Phylogenetic analysis of Sec7-domain-containing Arf nucleotide exchangers.

作者信息

Cox Randal, Mason-Gamer Roberta J, Jackson Catherine L, Segev Nava

机构信息

Department of Biochemistry, Laboratory for Molecular Biology, University of Illinois at Chicago, Chicago, Illinois 60607, USA.

出版信息

Mol Biol Cell. 2004 Apr;15(4):1487-505. doi: 10.1091/mbc.e03-06-0443. Epub 2004 Jan 23.

Abstract

The eukaryotic family of ADP-ribosylation factor (Arf) GTPases plays a key role in the regulation of protein trafficking, and guanine-nucleotide exchange is crucial for Arf function. Exchange is stimulated by members of another family of proteins characterized by a 200-amino acid Sec7 domain, which alone is sufficient to catalyze exchange on Arf.

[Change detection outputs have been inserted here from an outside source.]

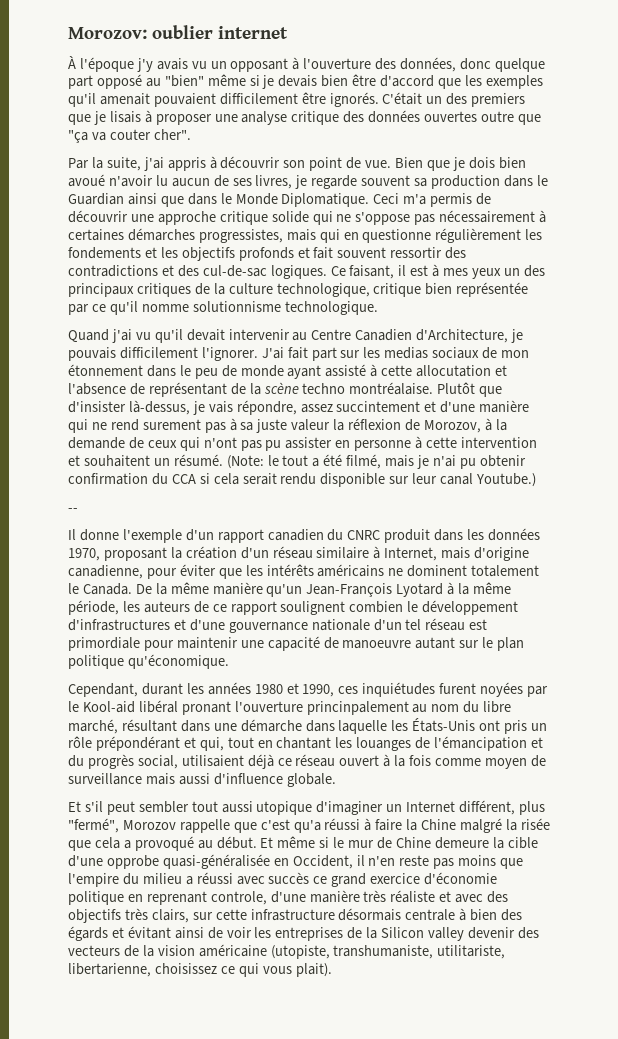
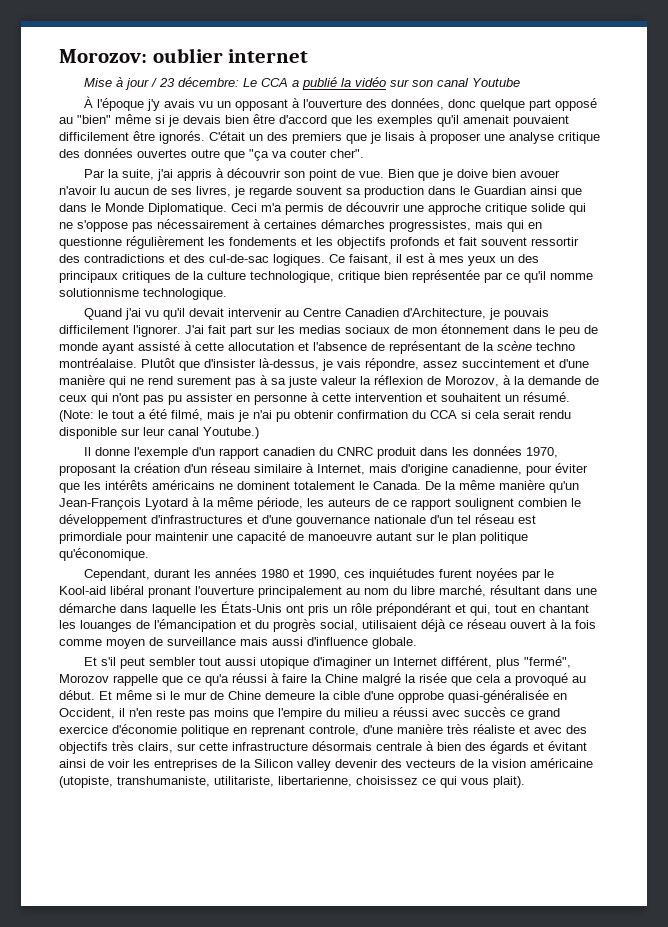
(289, 32) none -> [84,77,521,90] // Mise à jour / 23 décembre: Le CCA a publié la vidéo sur son canal Youtube
[468,157,526,169] [68,174,105,187] dois bien avoué -> [457,169,561,178] doive bien avouer
[68,508,78,512] // -- -> (259, 433) none
[306,701,409,715] princinpalement -> [258,586,342,598] principalement
[260,819,290,830] c'est -> [187,676,201,683] ce

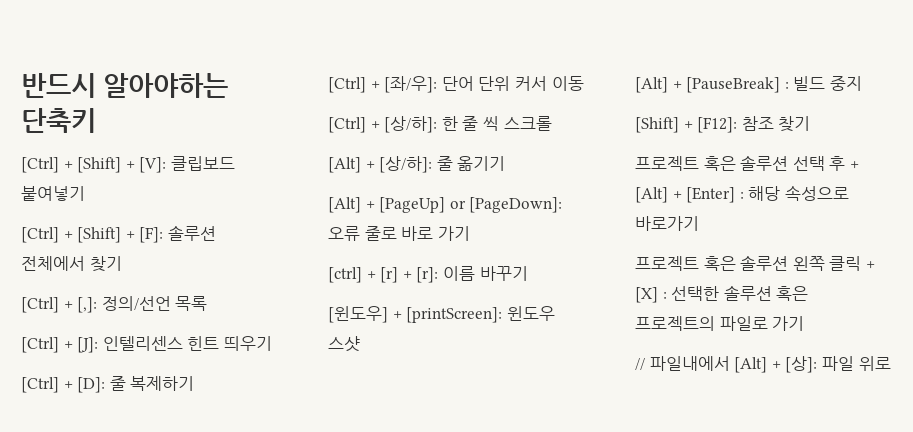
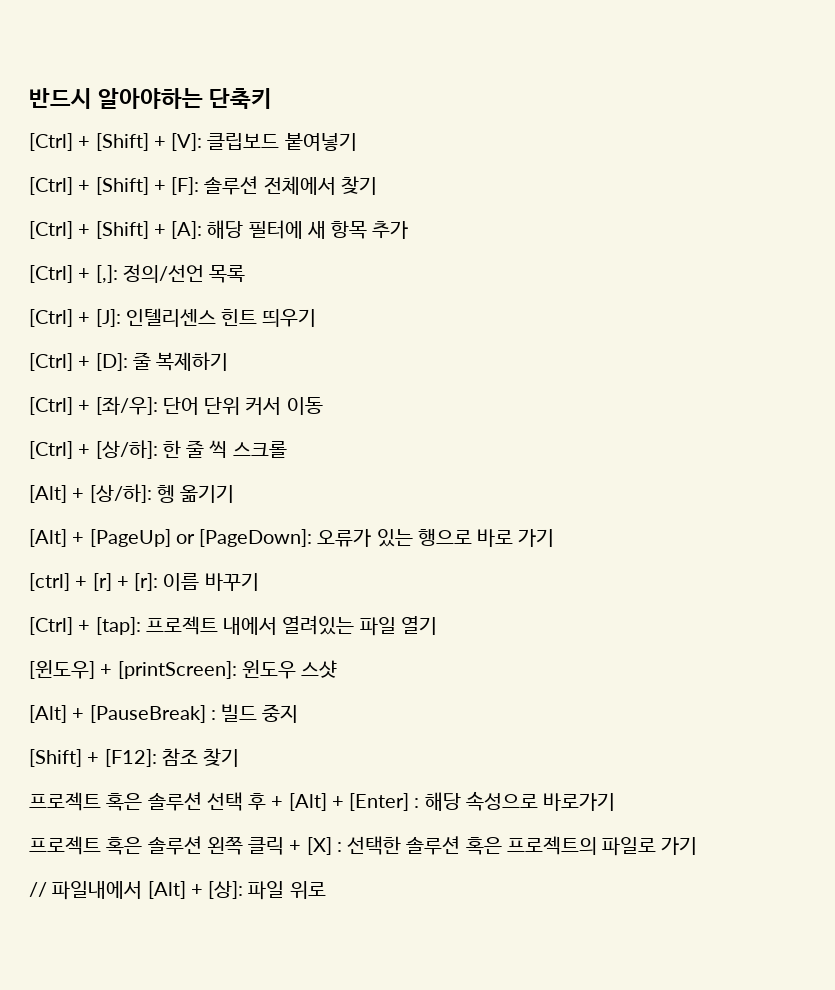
(122, 264) none -> [29,220,409,239] // [Ctrl] + [Shift] + [A]: 해당 필터에 새 항목 추가
[436,156,453,171] 줄 -> [156,485,175,503] 헹
[328,226,397,241] 오류 줄로 -> [317,528,472,547] 오류가 있는 행으로
(528, 273) none -> [29,615,437,636] // [Ctrl] + [tap]: 프로젝트 내에서 열려있는 파일 열기

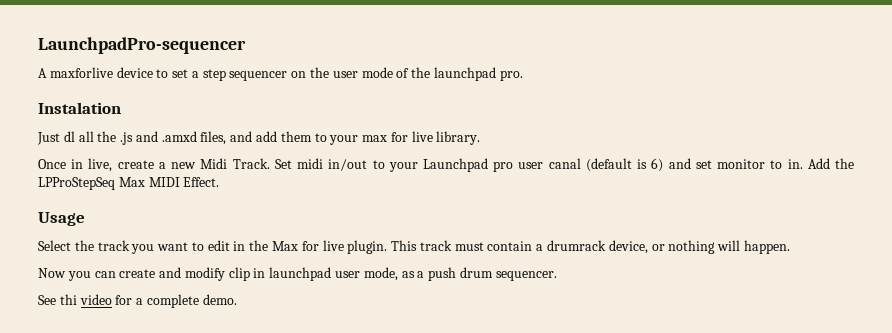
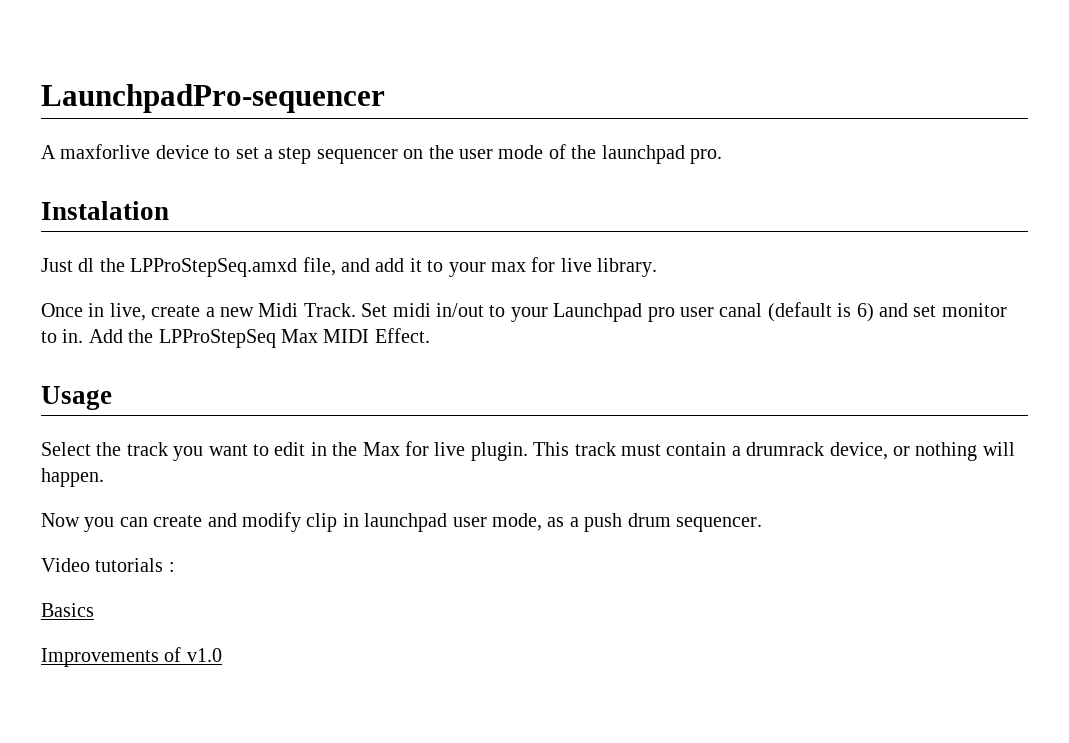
[78,131,227,145] all the .js and .amxd files, -> [99,257,336,277] the LPProStepSeq.amxd file,
[280,131,312,142] them -> [409,258,422,272] it
[38,294,237,308] See thi video for a complete demo. -> [41,558,175,572] [41,603,94,617] [41,647,222,667] Video tutorials : // Basics // Improvements of v1.0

Here, we analyzed the phylogeny of Sec7-domain-containing proteins in seven model organisms, representing fungi, plants, and animals. The phylogenetic tree has seven main groups, of which two include members from all seven model systems. Three groups are specific for animals, whereas two are specific for fungi. Based on this grouping, we propose a phylogenetically consistent set of names for members of the Sec7-domain family. Each group, except for one, contains proteins with known Arf exchange activity, implying that all members of this family have this activity. Contrary to the current convention, the sensitivity of Arf exchange activity to the inhibitor brefeldin A probably cannot be predicted by group membership. Multiple alignment reveals group-specific domains outside the Sec7 domain and a set of highly conserved amino acids within it. Determination of the importance of these conserved elements in Arf exchange activity and other cellular functions is now possible.

摘要

真核生物的ADP核糖基化因子(Arf)GTP酶家族在蛋白质运输调节中起关键作用,鸟嘌呤核苷酸交换对Arf功能至关重要。另一个以200个氨基酸的Sec7结构域为特征的蛋白质家族成员可刺激交换,该结构域本身就足以催化Arf上的交换。在此,我们分析了代表真菌、植物和动物的七种模式生物中含Sec7结构域蛋白的系统发育。系统发育树有七个主要组,其中两组包含来自所有七个模式系统的成员。三组是动物特有的,而两组是真菌特有的。基于这种分组,我们为Sec7结构域家族成员提出了一套系统发育一致的命名。除了一组外,每组都包含具有已知Arf交换活性的蛋白质,这意味着该家族的所有成员都具有这种活性。与当前惯例相反,Arf交换活性对抑制剂布雷菲德菌素A的敏感性可能无法通过所属组来预测。多重比对揭示了Sec7结构域之外的组特异性结构域以及其中一组高度保守的氨基酸。现在可以确定这些保守元件在Arf交换活性和其他细胞功能中的重要性。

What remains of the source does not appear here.